Brazilian Luckas Viana dos Santos was 31 years old when he unknowingly crossed a border that wasn’t mentioned in any contract. He thought he was going to work in customer service in Thailand, but ended up forced to commit online scams and tortured in a rural area of ​​Burma (Myanmar).

Born in São Paulo, Luckas had spent some years moving between countries and trying to make a living from acting, his true passion and the only thing that manages to steal a smile from him during an interview with EFE.

She had worked in Argentina, the Philippines, South Korea, and Thailand, until in mid-2024 a job offer arrived in a Telegram group that caught her attention: it promised about $1,500 a month for customer service tasks.

The contract stipulated six months and a move to Mae Sot, a Thai city on the border with Myanmar.

After several hours on the road, successive vehicle changes and a night crossing in a small boat, Luckas arrived in an armed and guarded territory, where the signs were no longer in Thai, but in Burmese.

He arrived at a complex where he lived with 5,000 other foreigners from all over the world. They confiscated his passport and cell phone, under the promise that he would be able to talk to his loved ones one day a week, which later “did not happen.”

“During the four months I was only able to contact my family four times,” he says.

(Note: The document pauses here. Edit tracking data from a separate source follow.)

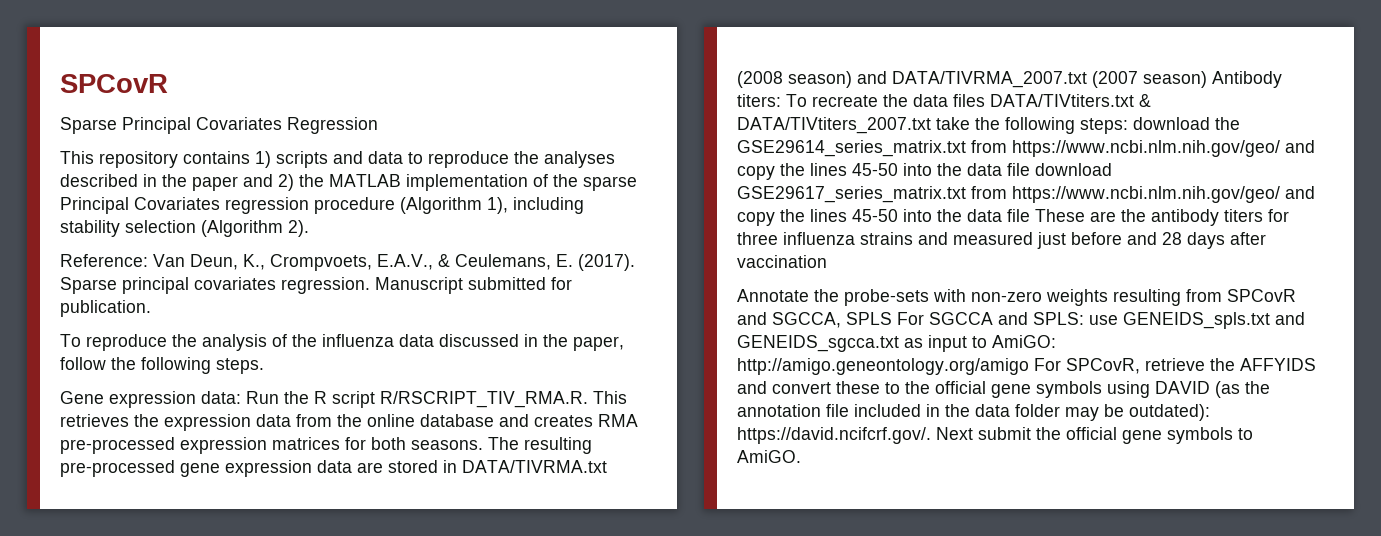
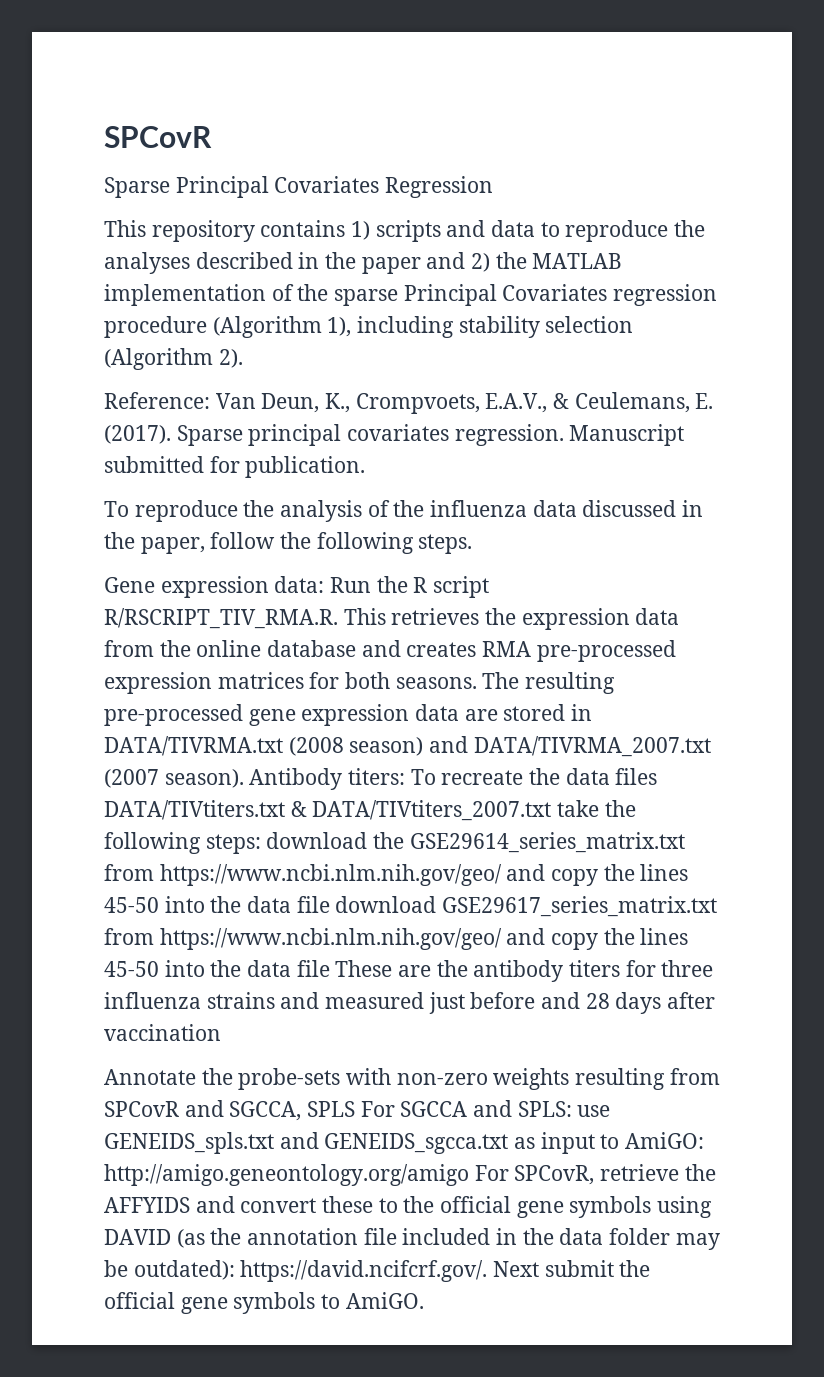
- The resulting pre-processed gene expression data are stored in DATA/TIVRMA.txt (2008 season) and DATA/TIVRMA_2007.txt (2007 season) Antibody titers:
+ The resulting pre-processed gene expression data are stored in DATA/TIVRMA.txt (2008 season) and DATA/TIVRMA_2007.txt (2007 season). Antibody titers:

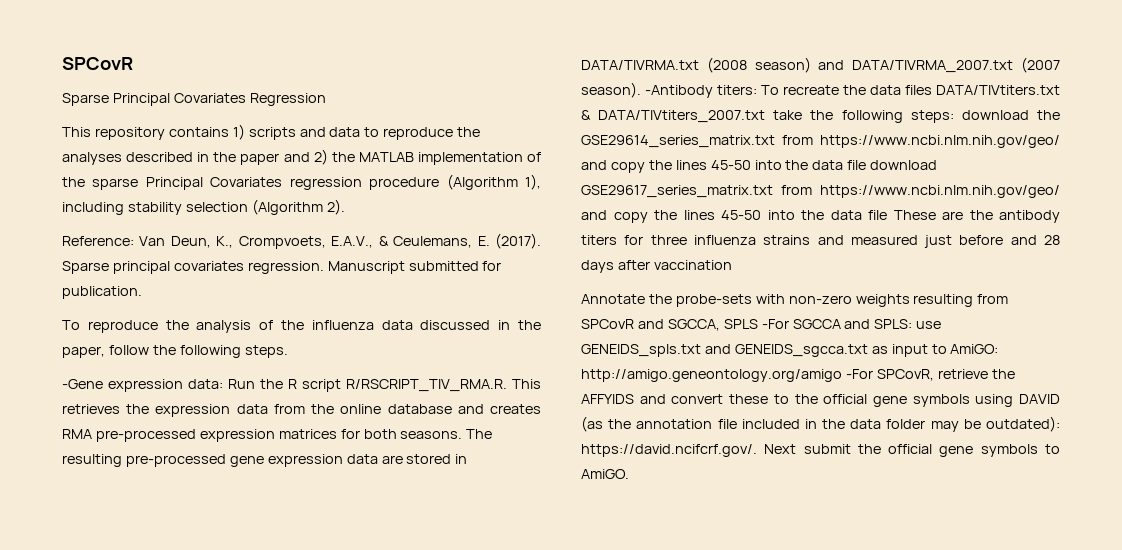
- Gene expression data: Run the R script R/RSCRIPT_TIV_RMA.R. This retrieves the expression data from the online database and creates RMA pre-processed expression matrices for both seasons.
+ -Gene expression data: Run the R script R/RSCRIPT_TIV_RMA.R. This retrieves the expression data from the online database and creates RMA pre-processed expression matrices for both seasons.
- Antibody titers: To recreate the data files DATA/TIVtiters.txt & DATA/TIVtiters_2007.txt take the following steps: download the GSE29614_series_matrix.txt from https://www.ncbi.nlm.nih.gov/geo/ and copy the lines 45-50 into the data file download GSE29617_series_matrix.txt from https://www.ncbi.nlm.nih.gov/geo/ and copy the lines 45-50 into the data file These are the antibody titers for three influenza strains and measured just before and 28 days after vaccination
+ -Antibody titers: To recreate the data files DATA/TIVtiters.txt & DATA/TIVtiters_2007.txt take the following steps: download the GSE29614_series_matrix.txt from https://www.ncbi.nlm.nih.gov/geo/ and copy the lines 45-50 into the data file download GSE29617_series_matrix.txt from https://www.ncbi.nlm.nih.gov/geo/ and copy the lines 45-50 into the data file These are the antibody titers for three influenza strains and measured just before and 28 days after vaccination
- Annotate the probe-sets with non-zero weights resulting from SPCovR and SGCCA, SPLS For SGCCA and SPLS: use GENEIDS_spls.txt and GENEIDS_sgcca.txt as input to AmiGO: http://amigo.geneontology.org/amigo For SPCovR, retrieve the AFFYIDS and convert these to the official gene symbols using DAVID (as the annotation file included in the data folder may be outdated): https://david.ncifcrf.gov/. Next submit the official gene symbols to AmiGO.
+ Annotate the probe-sets with non-zero weights resulting from SPCovR and SGCCA, SPLS -For SGCCA and SPLS: use GENEIDS_spls.txt and GENEIDS_sgcca.txt as input to AmiGO: http://amigo.geneontology.org/amigo -For SPCovR, retrieve the AFFYIDS and convert these to the official gene symbols using DAVID (as the annotation file included in the data folder may be outdated): https://david.ncifcrf.gov/. Next submit the official gene symbols to AmiGO.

As he recounts his experience, Luckas’s gaze fixes on a single point, and his pupils twitch, as if he were watching a movie of his own life.

“A horror movie,” he confesses, one he never thought he’d escape. The humiliation of the punishments led him to consider suicide as his only possible way out.

Luckas is the public face of a statistic that continues to grow. In 2024 alone, 63 Brazilians reported being victims of exploitation, most of them in Southeast Asian countries, and the number of victims in 2025 has already surpassed last year’s total, according to sources at the Ministry of Justice.

The business

She learned that the company belonged to some Chinese people who controlled these kinds of clandestine businesses in Burma (Myanmar). Her daily life was transformed into shouts that an interpreter translated into English for her.

He slept in a shared room, ate the same thing every day, “like in a prison,” and during the day he worked about 17 hours in front of a computer.

Their task was to attract clients to invest in online gaming and cryptocurrency platforms.

“The company had a system where we would write and, when we sent the message, it would automatically be translated into the recipient’s language,” he said.

The owners demanded almost impossible results. They had promised him a salary of $700 if he got at least ten people to make deposits. But many “clients” immediately hung up.

Failure to meet objectives had immediate consequences: physical and psychological punishments applied systematically.

The most severe punishments took place in a small room, where thugs beat him with pipes, gave him electric shocks, and slapped him. Other punishments included standing for long periods with water drums on his back or doing push-ups on platforms with spikes.

The idea of ​​escaping began to take shape: he managed to secretly communicate with a friend outside the complex, who contacted an NGO and alerted the television station.

The escape 

After three failed escape attempts, followed by punishments, rescue came through the Democratic Karen Buddhist Army (DKBA), an insurgent group that, according to him, opposes this type of activity and managed to negotiate his release and that of several colleagues.

Luckas left “with only the clothes on his back” and his passport in hand.

After that, he decided to move back to Argentina, where he had already built a network of contacts to resume his working life.

Not getting stuck in the past is now their form of resistance.

“Many people judge me and say, ‘She’s traveling, she’s happy.’ But what am I going to do? Am I going to stay inside a room forever? Out of my 32 years, it was four months. I have memories, but I’m not going to dwell on that. I want to move on with my life.”